HappyHorse 1.0: The AI Video Model That Broke the Arena
Alibaba's stealth entry topped both Arena leaderboards with ELO 1,347. Led by ex-Kling VP Zhang Di. 15B params, open source. Full review and what it means.
HappyHorse 1.0 is a 15-billion-parameter open-source AI video model built by ATH-AI (Alibaba). It ranks #1 on the Artificial Analysis Video Arena in both Text-to-Video (ELO ~1,347) and Image-to-Video (ELO ~1,406) as of April 2026 — the largest gap over #2 in Arena history. Key specs: 1080p output, 5–10 second clips, native audio-video generation in a single pass, lip-sync across 7 languages, and ~38-second inference on a single H100. The team is led by Zhang Di, former Kuaishou VP who architected Kling 1.0 and 2.0. No public API or downloadable weights yet — official API expected around April 30, 2026. Once weights ship under the Apache 2.0 license, self-hosting will be free.

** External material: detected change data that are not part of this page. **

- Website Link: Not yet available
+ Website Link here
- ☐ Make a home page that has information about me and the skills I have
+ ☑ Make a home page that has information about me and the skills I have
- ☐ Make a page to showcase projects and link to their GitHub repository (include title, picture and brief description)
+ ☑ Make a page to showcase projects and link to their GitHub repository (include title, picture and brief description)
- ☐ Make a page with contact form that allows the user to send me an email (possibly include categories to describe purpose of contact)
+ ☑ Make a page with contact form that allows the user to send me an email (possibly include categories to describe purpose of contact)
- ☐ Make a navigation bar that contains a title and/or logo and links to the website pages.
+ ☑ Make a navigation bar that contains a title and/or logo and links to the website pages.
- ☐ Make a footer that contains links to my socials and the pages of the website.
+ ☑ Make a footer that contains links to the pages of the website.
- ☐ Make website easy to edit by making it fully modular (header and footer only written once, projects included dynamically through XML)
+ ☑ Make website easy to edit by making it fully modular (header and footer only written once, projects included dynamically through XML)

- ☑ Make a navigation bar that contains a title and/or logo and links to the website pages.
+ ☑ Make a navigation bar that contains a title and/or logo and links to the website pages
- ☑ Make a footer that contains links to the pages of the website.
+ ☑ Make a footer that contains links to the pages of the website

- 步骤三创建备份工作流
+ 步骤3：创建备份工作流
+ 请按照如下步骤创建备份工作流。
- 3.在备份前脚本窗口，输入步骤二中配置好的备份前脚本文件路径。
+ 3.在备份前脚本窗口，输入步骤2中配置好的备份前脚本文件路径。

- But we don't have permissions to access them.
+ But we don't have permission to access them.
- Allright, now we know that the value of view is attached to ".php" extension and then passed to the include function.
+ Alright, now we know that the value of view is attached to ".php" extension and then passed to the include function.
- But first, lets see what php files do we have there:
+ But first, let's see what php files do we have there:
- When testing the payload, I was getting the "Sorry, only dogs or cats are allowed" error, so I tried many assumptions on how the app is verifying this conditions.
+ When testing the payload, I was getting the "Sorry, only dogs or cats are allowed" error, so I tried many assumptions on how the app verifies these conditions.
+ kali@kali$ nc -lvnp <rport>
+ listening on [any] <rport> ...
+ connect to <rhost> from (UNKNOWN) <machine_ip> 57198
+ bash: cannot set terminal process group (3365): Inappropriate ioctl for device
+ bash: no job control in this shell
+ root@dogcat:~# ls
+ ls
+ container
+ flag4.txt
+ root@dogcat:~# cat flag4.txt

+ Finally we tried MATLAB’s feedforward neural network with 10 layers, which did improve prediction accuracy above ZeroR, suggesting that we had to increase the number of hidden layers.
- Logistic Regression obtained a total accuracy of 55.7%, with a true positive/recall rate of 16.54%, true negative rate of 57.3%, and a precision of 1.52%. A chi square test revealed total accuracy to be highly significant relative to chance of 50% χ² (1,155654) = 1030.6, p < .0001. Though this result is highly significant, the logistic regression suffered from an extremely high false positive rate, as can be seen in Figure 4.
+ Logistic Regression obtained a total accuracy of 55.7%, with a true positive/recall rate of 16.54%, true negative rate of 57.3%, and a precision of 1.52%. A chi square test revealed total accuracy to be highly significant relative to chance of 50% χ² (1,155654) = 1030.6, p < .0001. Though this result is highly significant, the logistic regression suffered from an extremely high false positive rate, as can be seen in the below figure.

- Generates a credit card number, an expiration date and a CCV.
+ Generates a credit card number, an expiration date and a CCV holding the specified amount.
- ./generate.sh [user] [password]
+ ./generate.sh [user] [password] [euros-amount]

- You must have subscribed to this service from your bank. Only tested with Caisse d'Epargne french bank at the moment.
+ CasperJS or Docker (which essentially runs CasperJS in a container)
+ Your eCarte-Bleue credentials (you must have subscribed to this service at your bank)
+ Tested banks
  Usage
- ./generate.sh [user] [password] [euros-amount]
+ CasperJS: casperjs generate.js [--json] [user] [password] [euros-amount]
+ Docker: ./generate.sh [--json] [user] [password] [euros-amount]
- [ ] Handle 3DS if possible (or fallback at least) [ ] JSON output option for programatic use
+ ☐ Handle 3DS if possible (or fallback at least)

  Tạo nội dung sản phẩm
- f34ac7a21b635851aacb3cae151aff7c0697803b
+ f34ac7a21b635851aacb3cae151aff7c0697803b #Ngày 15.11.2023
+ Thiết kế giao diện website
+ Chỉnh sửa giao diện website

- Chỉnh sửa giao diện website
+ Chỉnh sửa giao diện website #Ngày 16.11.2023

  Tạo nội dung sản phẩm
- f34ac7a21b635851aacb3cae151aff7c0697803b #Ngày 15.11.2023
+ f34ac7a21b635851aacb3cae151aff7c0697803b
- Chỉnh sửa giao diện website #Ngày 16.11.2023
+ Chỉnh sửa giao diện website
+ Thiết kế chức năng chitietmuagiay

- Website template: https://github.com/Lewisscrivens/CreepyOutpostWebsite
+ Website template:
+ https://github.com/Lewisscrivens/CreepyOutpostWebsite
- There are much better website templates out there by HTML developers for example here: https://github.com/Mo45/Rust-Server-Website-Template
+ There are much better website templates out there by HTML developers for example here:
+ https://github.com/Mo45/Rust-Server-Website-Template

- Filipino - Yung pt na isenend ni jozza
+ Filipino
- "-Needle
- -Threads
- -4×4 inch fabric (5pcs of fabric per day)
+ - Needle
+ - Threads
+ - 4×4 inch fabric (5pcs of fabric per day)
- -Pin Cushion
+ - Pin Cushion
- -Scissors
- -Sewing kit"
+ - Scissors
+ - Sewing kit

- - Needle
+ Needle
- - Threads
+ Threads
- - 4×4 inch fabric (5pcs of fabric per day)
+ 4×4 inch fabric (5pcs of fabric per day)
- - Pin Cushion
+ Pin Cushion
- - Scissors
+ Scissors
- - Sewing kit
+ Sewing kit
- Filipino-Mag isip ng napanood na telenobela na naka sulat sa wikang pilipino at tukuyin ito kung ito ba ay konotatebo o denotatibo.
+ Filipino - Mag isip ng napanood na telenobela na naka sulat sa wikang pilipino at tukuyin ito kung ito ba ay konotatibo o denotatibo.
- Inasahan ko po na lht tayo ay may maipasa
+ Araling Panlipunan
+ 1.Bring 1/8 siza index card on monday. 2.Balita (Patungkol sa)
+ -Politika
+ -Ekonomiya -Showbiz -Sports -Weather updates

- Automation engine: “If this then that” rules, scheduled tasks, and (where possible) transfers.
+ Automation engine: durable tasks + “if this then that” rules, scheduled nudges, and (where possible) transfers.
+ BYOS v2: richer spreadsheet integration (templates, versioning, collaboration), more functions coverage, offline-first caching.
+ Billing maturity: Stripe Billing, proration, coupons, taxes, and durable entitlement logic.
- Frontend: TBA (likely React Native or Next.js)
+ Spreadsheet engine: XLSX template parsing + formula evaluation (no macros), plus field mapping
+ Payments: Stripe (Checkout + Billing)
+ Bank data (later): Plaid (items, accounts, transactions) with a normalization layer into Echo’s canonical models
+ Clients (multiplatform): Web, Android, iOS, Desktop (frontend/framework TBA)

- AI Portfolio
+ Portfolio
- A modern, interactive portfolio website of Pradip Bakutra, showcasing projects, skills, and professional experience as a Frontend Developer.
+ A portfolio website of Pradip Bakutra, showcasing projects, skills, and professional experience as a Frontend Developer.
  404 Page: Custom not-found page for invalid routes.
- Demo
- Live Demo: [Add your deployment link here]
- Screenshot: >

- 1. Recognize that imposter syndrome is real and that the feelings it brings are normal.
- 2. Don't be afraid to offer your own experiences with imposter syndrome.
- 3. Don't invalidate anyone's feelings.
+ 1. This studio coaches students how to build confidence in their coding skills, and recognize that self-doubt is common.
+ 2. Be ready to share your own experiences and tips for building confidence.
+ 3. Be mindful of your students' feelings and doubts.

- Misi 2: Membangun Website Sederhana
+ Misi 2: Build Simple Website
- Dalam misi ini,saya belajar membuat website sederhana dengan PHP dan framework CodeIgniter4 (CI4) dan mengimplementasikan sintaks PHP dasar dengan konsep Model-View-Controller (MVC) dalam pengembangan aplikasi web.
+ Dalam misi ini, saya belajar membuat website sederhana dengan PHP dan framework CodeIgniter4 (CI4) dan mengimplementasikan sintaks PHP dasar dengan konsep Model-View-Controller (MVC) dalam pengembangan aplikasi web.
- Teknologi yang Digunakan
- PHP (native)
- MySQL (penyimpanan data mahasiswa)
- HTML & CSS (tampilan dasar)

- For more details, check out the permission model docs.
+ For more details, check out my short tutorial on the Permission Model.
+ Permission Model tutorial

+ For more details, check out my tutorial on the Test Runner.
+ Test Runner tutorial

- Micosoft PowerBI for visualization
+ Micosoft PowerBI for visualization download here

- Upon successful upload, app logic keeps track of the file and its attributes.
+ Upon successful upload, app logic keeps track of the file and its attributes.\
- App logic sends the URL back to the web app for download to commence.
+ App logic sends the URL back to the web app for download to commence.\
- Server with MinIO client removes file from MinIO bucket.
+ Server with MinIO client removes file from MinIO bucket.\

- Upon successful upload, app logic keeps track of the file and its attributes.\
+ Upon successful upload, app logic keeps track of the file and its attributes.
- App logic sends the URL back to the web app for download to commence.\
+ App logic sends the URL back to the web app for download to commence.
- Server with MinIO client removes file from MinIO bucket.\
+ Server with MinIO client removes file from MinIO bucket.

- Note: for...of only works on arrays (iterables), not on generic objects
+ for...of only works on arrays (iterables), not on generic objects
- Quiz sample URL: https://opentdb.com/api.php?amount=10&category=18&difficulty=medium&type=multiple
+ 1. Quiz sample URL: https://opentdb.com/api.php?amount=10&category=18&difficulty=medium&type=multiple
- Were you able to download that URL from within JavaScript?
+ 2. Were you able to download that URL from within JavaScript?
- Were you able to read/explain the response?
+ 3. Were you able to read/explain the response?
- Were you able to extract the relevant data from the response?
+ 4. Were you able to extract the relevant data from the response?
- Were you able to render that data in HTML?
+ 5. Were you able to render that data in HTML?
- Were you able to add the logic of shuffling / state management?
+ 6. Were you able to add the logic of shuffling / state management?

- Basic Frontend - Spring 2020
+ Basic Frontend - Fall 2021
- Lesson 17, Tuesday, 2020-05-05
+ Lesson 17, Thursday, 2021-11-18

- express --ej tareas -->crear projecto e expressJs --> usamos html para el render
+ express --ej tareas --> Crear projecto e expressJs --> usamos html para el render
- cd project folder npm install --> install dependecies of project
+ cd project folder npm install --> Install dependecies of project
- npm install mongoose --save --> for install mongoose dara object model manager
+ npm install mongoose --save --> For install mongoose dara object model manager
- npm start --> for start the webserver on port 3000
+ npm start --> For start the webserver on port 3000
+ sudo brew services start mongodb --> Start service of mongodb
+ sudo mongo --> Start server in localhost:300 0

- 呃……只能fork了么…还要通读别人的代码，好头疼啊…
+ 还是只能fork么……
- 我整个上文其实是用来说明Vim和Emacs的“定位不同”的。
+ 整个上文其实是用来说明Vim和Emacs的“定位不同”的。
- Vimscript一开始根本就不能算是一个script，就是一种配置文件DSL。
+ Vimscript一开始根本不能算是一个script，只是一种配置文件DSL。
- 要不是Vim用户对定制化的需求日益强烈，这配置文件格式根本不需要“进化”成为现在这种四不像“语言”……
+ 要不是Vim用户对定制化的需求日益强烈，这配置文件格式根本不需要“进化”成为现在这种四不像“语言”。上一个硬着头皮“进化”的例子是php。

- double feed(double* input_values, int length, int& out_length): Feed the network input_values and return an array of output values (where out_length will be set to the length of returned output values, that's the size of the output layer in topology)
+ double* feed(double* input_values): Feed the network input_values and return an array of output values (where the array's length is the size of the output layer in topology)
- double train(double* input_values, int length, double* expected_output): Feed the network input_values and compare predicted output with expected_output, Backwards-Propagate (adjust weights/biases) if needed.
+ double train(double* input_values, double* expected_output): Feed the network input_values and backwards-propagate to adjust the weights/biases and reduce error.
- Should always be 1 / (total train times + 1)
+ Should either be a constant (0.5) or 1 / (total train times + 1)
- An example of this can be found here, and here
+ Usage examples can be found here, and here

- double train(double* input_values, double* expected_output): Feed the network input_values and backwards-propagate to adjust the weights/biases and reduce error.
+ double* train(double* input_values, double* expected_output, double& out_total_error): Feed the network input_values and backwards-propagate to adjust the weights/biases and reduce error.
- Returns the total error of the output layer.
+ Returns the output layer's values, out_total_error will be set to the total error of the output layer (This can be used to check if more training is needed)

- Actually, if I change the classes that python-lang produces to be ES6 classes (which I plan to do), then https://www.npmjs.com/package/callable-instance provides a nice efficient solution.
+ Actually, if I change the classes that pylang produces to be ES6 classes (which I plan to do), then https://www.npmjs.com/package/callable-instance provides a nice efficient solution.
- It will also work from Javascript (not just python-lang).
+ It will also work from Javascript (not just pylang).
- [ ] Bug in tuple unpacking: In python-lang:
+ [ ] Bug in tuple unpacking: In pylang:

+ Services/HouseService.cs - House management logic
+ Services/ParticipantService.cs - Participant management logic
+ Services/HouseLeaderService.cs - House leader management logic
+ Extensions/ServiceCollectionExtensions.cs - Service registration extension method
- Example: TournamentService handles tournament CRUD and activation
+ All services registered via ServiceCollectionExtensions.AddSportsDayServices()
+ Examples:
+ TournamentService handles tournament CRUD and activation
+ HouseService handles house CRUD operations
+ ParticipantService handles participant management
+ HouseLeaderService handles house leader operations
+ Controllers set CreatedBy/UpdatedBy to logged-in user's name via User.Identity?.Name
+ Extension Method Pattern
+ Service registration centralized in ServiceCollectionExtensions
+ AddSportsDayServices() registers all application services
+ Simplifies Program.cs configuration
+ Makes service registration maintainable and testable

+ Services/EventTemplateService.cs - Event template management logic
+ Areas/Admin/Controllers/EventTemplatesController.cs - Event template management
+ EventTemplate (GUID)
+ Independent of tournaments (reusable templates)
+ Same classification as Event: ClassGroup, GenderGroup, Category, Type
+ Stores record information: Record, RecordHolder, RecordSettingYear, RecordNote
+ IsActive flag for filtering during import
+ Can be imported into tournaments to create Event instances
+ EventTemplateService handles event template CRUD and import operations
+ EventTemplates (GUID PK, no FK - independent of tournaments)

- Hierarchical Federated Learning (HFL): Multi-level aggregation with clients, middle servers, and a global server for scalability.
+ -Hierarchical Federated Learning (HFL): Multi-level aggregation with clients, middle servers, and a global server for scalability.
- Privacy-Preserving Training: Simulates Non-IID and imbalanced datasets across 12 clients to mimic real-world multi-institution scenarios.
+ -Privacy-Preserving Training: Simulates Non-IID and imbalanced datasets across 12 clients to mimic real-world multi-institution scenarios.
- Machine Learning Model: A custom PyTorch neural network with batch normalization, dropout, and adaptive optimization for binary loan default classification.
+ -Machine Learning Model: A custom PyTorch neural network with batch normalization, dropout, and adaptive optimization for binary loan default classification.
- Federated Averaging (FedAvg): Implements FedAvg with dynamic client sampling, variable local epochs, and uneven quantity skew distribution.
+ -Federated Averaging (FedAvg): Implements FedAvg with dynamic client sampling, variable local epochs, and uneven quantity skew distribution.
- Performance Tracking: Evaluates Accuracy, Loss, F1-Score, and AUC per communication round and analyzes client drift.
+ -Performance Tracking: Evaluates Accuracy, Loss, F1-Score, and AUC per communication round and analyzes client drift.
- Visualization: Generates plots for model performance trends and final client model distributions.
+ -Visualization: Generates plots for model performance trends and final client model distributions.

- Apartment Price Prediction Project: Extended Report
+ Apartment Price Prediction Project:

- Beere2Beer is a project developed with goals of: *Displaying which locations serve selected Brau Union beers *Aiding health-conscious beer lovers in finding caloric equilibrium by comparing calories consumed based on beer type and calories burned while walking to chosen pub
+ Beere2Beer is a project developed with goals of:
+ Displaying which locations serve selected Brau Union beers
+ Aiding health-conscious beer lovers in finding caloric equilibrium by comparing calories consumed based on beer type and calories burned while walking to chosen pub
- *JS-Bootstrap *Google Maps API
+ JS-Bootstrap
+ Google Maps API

On April 7, 2026, a pseudonymous model appeared on the Artificial Analysis Video Arena and immediately claimed #1 in both Text-to-Video (ELO 1,347) and Image-to-Video (ELO 1,406) — the largest gap over #2 in leaderboard history. Three days later, Bloomberg broke the story: the model was HappyHorse 1.0, built by a team inside Alibaba. It is the biggest story in AI video this year.
HappyHorse 1.0 is a 15-billion-parameter open-source model that generates synchronized audio and video in a single inference pass, with native lip-sync across 7 languages. It produces 1080p output in approximately 38 seconds on a single H100. The team behind it is led by Zhang Di, former Vice President of Kuaishou and the architect of Kling1.0 and 2.0 — which means the person who built the previous generation’s best model just built the current generation’s best model, for a different company.
Last verified: April 13, 2026. ELO scores shift daily.
The Story: Stealth Submission, Arena Domination, Alibaba Reveal
The sequence of events reads like a thriller. On April 7, a model with no public identity was submitted to the Artificial Analysis Video Arena — the industry’s most respected blind-comparison leaderboard, where real users vote between anonymous outputs without knowing which model produced what. Within 48 hours, it sat at #1 in both T2V and I2V categories (no audio), crushing ByteDance’s Seedance 2.0 by 60+ Elo points in T2V and 74 points in I2V.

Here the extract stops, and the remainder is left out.